She wrapped a hand around the opposite elbow and bit her lip. “Win owes someone five thousand dollars.”
“Yeah, and I gave him five thousand dollars. So that’s done.”
“She didn’t get that.”
“Why not?”
“Because . . . I spent it.”
I exhaled all the air in my chest.
“I didn’t know it was his,” Ari said. “I mean, yours. I found it in my closet. He must’ve hidden it there.”
“So return whatever you bought and give this person the money.”
She shook her head. She wasn’t going to say what she spent it on; I could see that. I think she thought I would be grateful that she told me anything at all.
“Fine, then,” I said. “Win’s debts died with him. Tell this person you went on a shopping spree and they can fuck off.”
“I can’t.”
“Why not?”
“It’s kind of a long story.”
I brushed scrap metal off the table and took a step closer to her. “I should give you five thousand dollars—why? You basically already stole five thousand from me. You won’t tell me what you spent it on. You won’t talk to me at all. Where have you been all summer?”
She frowned, a mulish expression on her small face. “If Win asked, you would lend him the money right away. You did lend it to him. Bet you didn’t give him the third degree, either.”
“You think we’re friends like me and Win were friends?”
Her stubborn expression didn’t budge. “I have your back. You should have mine.”

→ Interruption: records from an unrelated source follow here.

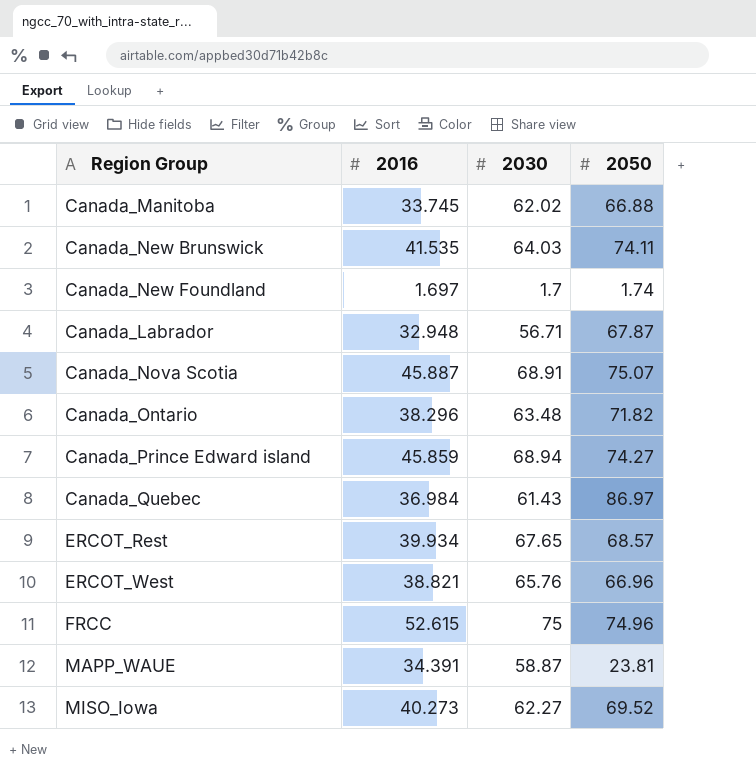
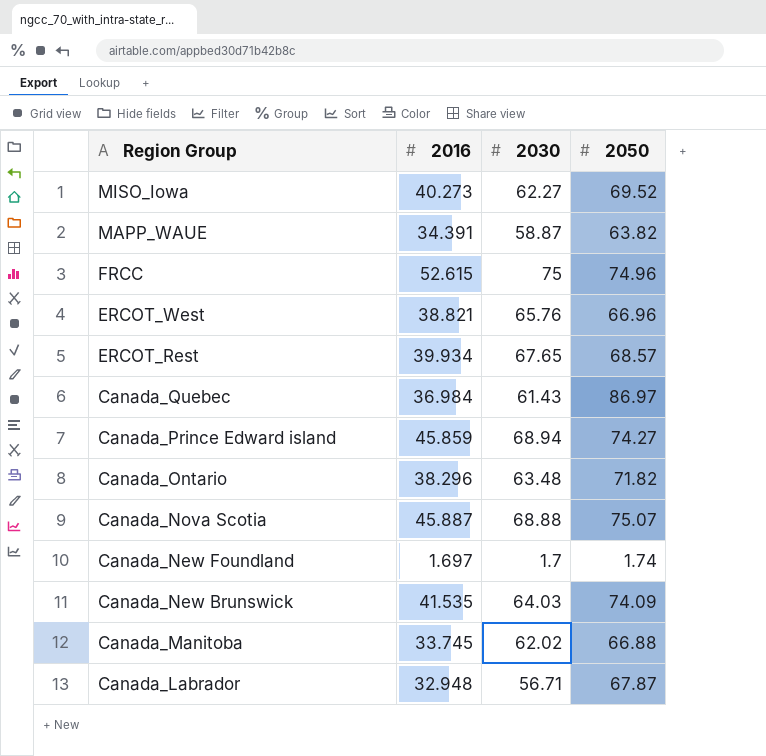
row order: none -> Region Group descending
MAPP_WAUE | 2050: 23.81 -> 63.82
Canada_Nova Scotia | 2030: 68.91 -> 68.88
Canada_New Brunswick | 2050: 74.11 -> 74.09

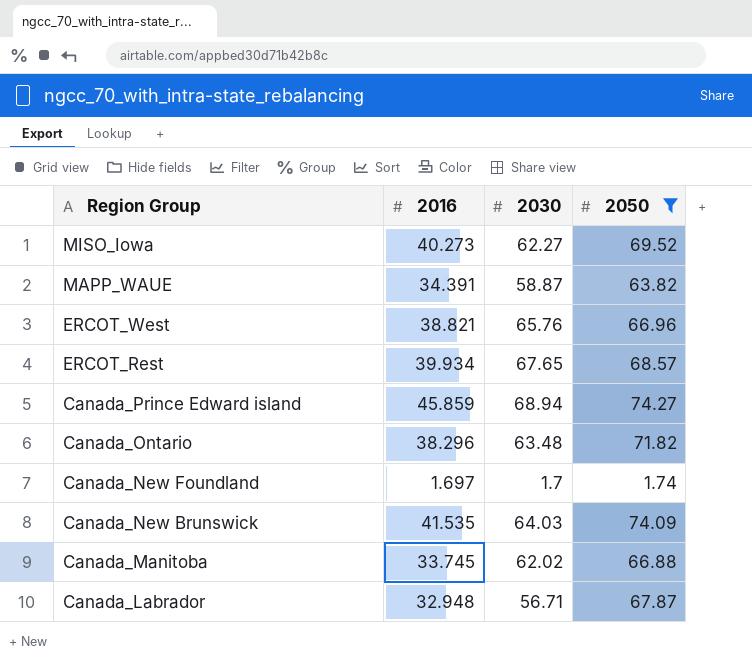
filter: none -> 2050 <= 74.27

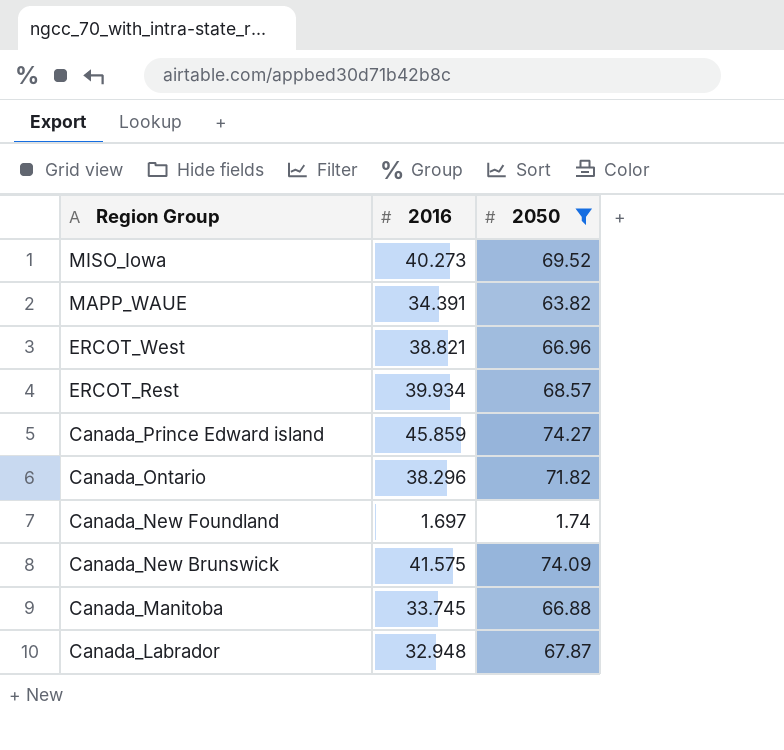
column 2030 | position: 3 -> none
Canada_New Brunswick | 2016: 41.535 -> 41.575

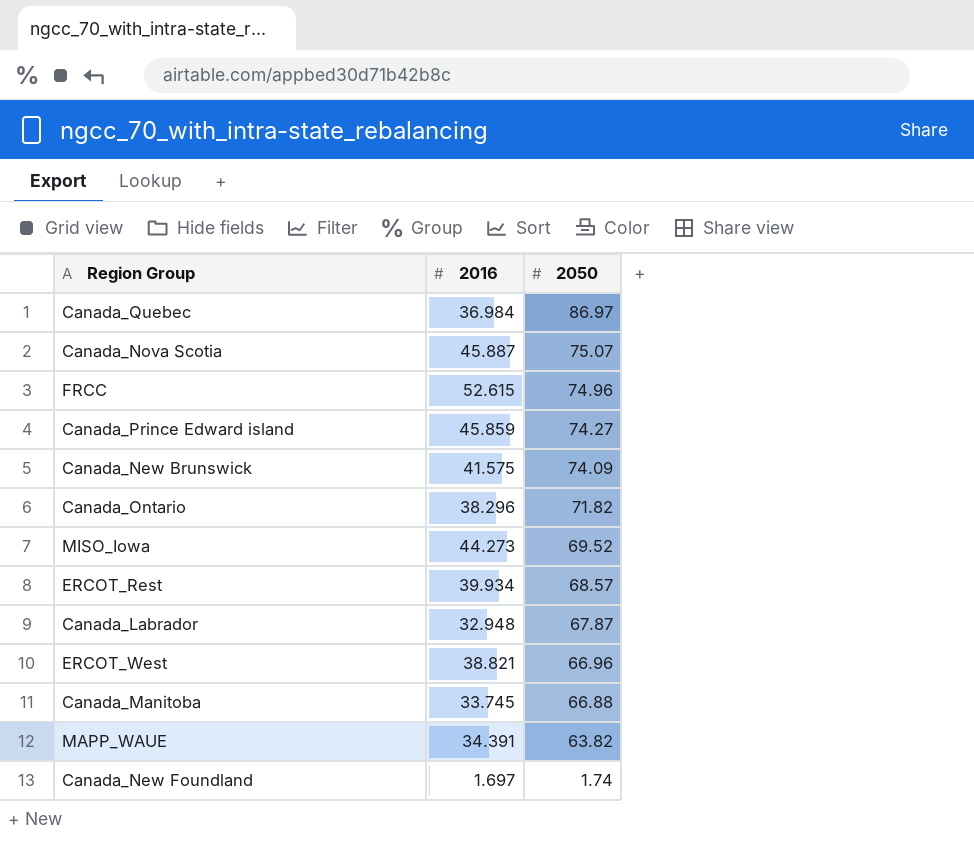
filter: 2050 <= 74.27 -> none
row order: Region Group descending -> 2050 descending
MISO_Iowa | 2016: 40.273 -> 44.273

“Win was my best friend. There’s no one else I would treat the same, and no one else I ever will. Ever. You and I haven’t even hung out in weeks. You think I owe you what I owed Win? Because he loved you? No. In fact, as of right now, we’re not friends. You understand?”
“Come on, Markos—”
“No. I’m serious. Why keep pretending? We don’t have anything in common anymore. I’m not sure we ever did.” That wasn’t what I wanted to say, and probably wasn’t even true, but I couldn’t stop. “I don’t like you. I don’t like your jokes. I don’t feel sorry for you because you have such a tragic past. There’s nothing about you that’s in any way interesting to me.”
She seemed defeated, but not as completely as I’d hoped. I had hoped for a massive meltdown. I wanted her to feel on the outside as shitty as I felt inside.
“You could have just said no,” she said.
“And you can show yourself out,” I said, and turned my back on her. “Good luck finding the door.”
Win, I’d steal for. Win, I’d die for. Ari was not Win.
She left, stumbling a little through the woodshop door. On the flat screen, I watched her turn and double back through the store, always choosing the wrong way. Lost.
And I did not help her.
Echo had agreed to help me, but practicing the spell took time—hers and mine. She’d tell me when to come over and I’d sit on her couch and she’d ask me more questions about how I felt and how I wanted to feel, or she’d tell me what she’d read in one of her mother’s books about mental spells and what I might expect as far as side effects.
She also told me about her mother, who wasn’t well. “She’s forgetting things. Losing pieces of herself,” Echo said. I thought she meant dementia, but it was more than that: this was what happened when hekamists outlived their covens. Echo was the only one her mother had left. A coven had to have at least three—and ideally more than seven—in order to be stable. “When she dies, I’ll go totally nuts,” Echo said matter-of-factly.
“Are you mad at her for making you join?”
“She didn’t make me do anything. I joined when the second-to-last member of her coven got cancer. I wanted to. I couldn’t let my mother fall apart.” She grinned a red-lipsticked grin. “Besides, being a hekamist has plenty of perks. If I hadn’t joined, I couldn’t help you.”
On one of these visits, while she frowned into pots and pans and made me taste tiny crumbs of cheddar and Parmesan and Camembert and Boursin, Echo told me how she’d gotten kicked out of college and fired from her waitressing job and how apartments had filled with rats and suspicious supers had torn up leases and forced her home again.
“It’s almost like my mom’s given me a hook,” she said, rolling her eyes.
“What’s a hook?”
“Type of spell to keep me close to her. It would make sense—she’s worried about me because I’m illegal. She’s afraid I’ll get caught and go to jail forever.”
“Would you?”
“Well. Yes.” She waved away the threat. “I’d go to jail, she’d go to jail. Anyone in a coven who makes a new hekamist goes to prison for life. Which is why I need to get out there and find another coven—convince them to take us on. They’ll need some persuading, maybe even some cash, because it’s such a risk to take on someone underage. But I have to do something to save my mother. Save me.”
I leaned forward across the kitchen table, surprised to find myself interested—not a word I’d use to describe myself often those days.